I was standing there planting lavender that I had propagated myself. I’ve been doing that for years with a decent amount of success, and it was time to birth another lavender baby.

I wasn’t making a lot of noise, but I wasn’t quiet, either…I was fully immersed in the whole procedure, enjoying the blueblue sky and eighty-five degree weather.

There was a cooling mug of ginger tea next to me and next to that was my phone.

I looked up as two doves flew out of that pine tree.

At almost precisely that same exact time. a HUGE redtailed hawk (who must have been stalking the doves) perched himself on the the fence.

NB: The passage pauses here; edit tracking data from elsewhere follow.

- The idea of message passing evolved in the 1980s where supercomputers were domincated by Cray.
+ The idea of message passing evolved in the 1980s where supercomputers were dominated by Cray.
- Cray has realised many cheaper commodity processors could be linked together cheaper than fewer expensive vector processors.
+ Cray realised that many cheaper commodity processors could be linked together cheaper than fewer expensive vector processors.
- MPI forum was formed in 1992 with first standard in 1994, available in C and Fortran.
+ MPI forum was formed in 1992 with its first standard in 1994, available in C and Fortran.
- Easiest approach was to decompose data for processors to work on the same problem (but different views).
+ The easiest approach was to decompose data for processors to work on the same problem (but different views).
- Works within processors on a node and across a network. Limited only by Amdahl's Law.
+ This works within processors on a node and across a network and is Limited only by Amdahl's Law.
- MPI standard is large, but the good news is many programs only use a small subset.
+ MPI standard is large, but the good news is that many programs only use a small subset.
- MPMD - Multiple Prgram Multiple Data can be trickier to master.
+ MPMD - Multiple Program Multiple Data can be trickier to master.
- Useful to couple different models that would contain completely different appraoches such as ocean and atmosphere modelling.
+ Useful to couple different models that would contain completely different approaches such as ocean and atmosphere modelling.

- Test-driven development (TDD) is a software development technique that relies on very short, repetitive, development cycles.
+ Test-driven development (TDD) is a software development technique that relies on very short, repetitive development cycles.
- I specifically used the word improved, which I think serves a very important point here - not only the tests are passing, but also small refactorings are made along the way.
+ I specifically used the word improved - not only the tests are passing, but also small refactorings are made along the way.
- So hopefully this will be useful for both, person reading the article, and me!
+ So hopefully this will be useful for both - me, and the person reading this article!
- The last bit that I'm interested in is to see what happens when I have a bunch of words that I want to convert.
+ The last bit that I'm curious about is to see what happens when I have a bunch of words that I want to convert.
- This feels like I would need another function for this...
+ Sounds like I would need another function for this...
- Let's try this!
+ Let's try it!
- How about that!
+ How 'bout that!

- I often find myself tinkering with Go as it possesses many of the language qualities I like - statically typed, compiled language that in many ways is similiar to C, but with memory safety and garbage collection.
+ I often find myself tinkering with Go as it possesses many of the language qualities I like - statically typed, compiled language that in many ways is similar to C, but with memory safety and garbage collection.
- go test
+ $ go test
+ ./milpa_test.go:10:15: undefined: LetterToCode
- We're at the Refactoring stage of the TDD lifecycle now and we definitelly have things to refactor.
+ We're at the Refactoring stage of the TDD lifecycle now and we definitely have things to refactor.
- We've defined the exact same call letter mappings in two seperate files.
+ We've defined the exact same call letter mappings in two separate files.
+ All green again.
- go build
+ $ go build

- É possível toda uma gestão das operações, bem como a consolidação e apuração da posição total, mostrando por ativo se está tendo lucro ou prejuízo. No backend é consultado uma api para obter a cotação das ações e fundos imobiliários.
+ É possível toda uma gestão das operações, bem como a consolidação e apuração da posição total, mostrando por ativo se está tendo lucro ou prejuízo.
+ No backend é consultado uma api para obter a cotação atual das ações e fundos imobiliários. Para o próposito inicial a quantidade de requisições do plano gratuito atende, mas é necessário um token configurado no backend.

He was LITERALLY INCHES AWAY FROM ME.

I mean, if I had longer arms, I could have reached out and touched his beautiful feathers.

REALLY REALLY.

His golden eyes looked right at me and they widened, as if he was surprised-like WTF human–but he wasn’t nearly as astonished as I was. I froze. We stayed that way, eye to eye, gazing at each other for an eternity of probably less than five seconds before he launched himself off the fence and flew away. There was no fear, simply the connection between the hawk and myself.

It was a MOMENT.

I am not at all kidding; to look into the mystical magical gaze of a hawk and see the recognition that he was trying to make sense of the encounter as much as I was–is HUGE.

Moment-ous. Important.

Regretfully, no pics to share. But I’ll never ever forget the way he looked at me. Eye to eye.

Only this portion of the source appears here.